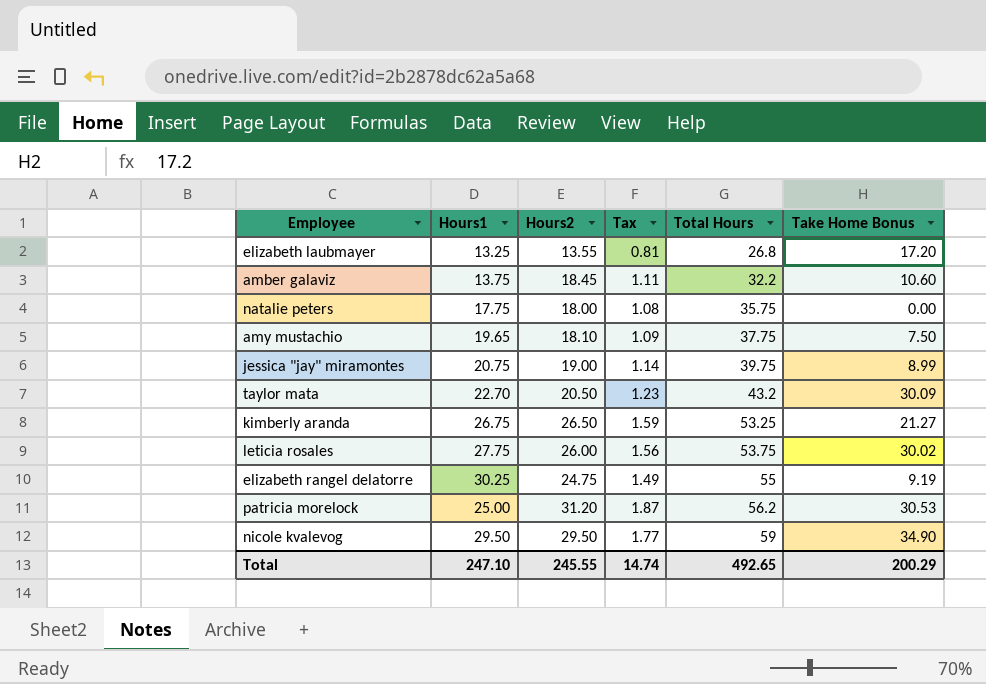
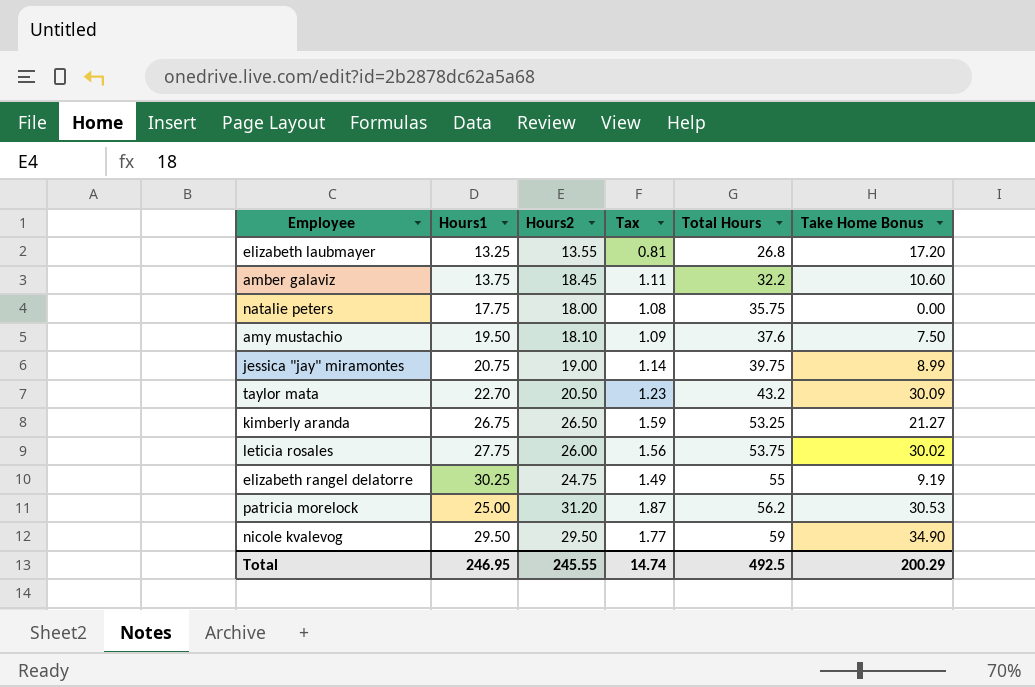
amy mustachio | Hours1: 19.65 -> 19.50
amy mustachio | Total Hours: 37.75 -> 37.6
Total | Hours1: 247.10 -> 246.95
Total | Total Hours: 492.65 -> 492.5

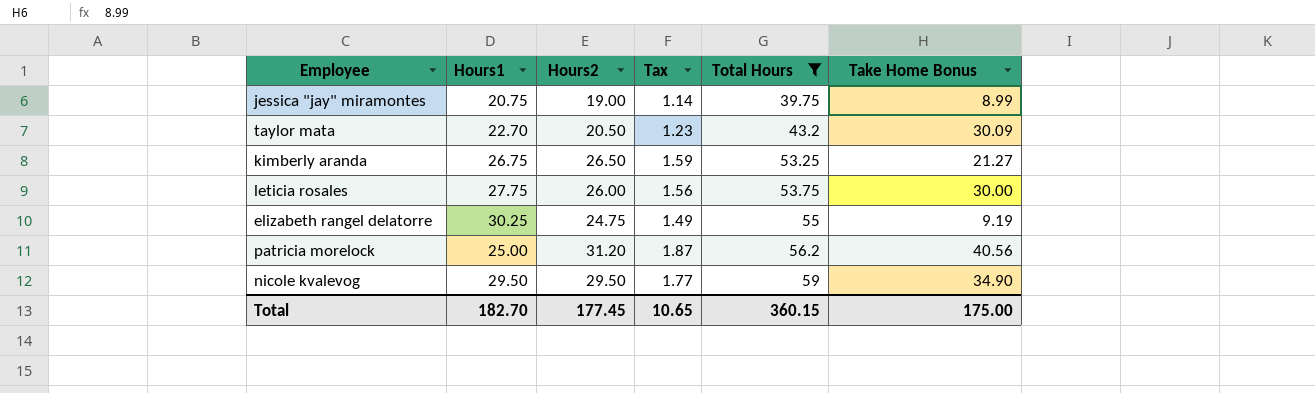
filter: none -> Total Hours >= 39.75
leticia rosales | Take Home Bonus: 30.02 -> 30.00
patricia morelock | Take Home Bonus: 30.53 -> 40.56
Total | Hours1: 246.95 -> 182.70
Total | Hours2: 245.55 -> 177.45
Total | Tax: 14.74 -> 10.65
Total | Total Hours: 492.5 -> 360.15
Total | Take Home Bonus: 200.29 -> 175.00

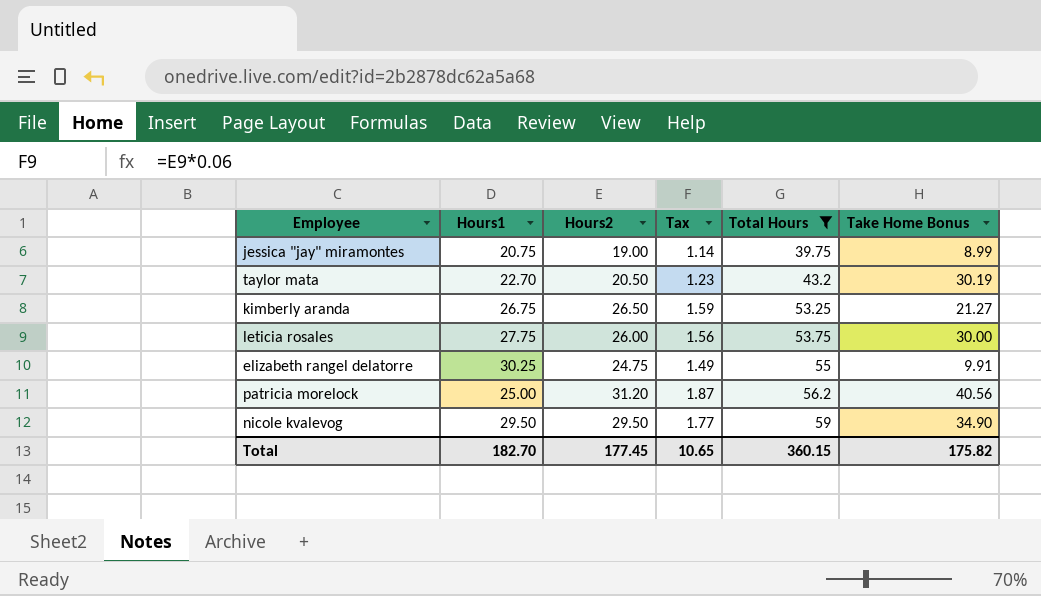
taylor mata | Take Home Bonus: 30.09 -> 30.19
elizabeth rangel delatorre | Take Home Bonus: 9.19 -> 9.91
Total | Take Home Bonus: 175.00 -> 175.82

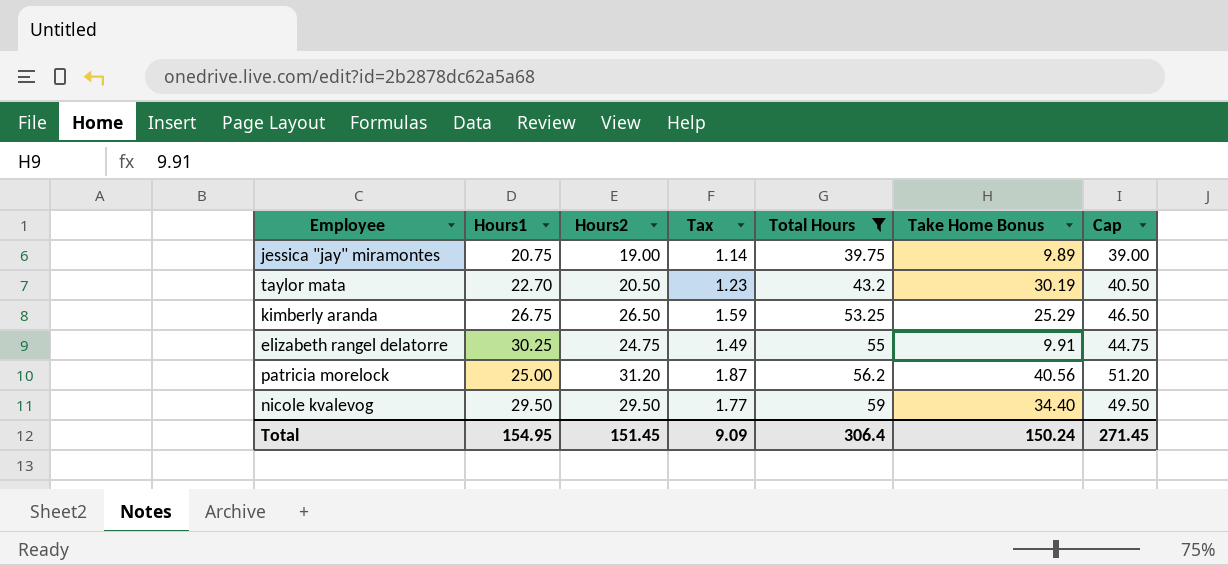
column Cap | formula: none -> [Hours2] + 20
row leticia rosales: 27.75 | 26.00 | 1.56 | 53.75 | 30.00 -> none
jessica "jay" miramontes | Take Home Bonus: 8.99 -> 9.89
kimberly aranda | Take Home Bonus: 21.27 -> 25.29
nicole kvalevog | Take Home Bonus: 34.90 -> 34.40
Total | Hours1: 182.70 -> 154.95
Total | Hours2: 177.45 -> 151.45
Total | Tax: 10.65 -> 9.09
Total | Total Hours: 360.15 -> 306.4
Total | Take Home Bonus: 175.82 -> 150.24

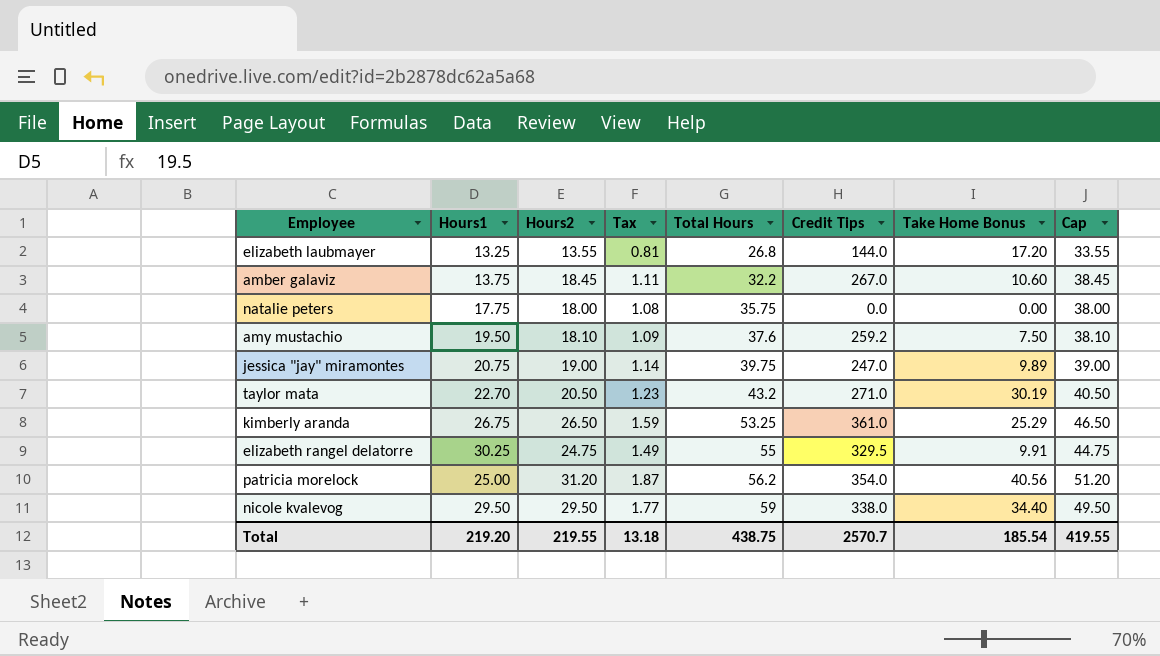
filter: Total Hours >= 39.75 -> none
column Credit Tips | position: none -> 6
Total | Hours1: 154.95 -> 219.20
Total | Hours2: 151.45 -> 219.55
Total | Tax: 9.09 -> 13.18
Total | Total Hours: 306.4 -> 438.75
Total | Take Home Bonus: 150.24 -> 185.54
Total | Cap: 271.45 -> 419.55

* **Brief**
Keep to the stretch from the line containing "Total | Take Home Bonus: 200.29 -> 175.00" through the line containing "nicole kvalevog |", both ends included, and copy it exactly from the listing above, minus the pictures.

* **Result below**
Total | Take Home Bonus: 200.29 -> 175.00

taylor mata | Take Home Bonus: 30.09 -> 30.19
elizabeth rangel delatorre | Take Home Bonus: 9.19 -> 9.91
Total | Take Home Bonus: 175.00 -> 175.82

column Cap | formula: none -> [Hours2] + 20
row leticia rosales: 27.75 | 26.00 | 1.56 | 53.75 | 30.00 -> none
jessica "jay" miramontes | Take Home Bonus: 8.99 -> 9.89
kimberly aranda | Take Home Bonus: 21.27 -> 25.29
nicole kvalevog | Take Home Bonus: 34.90 -> 34.40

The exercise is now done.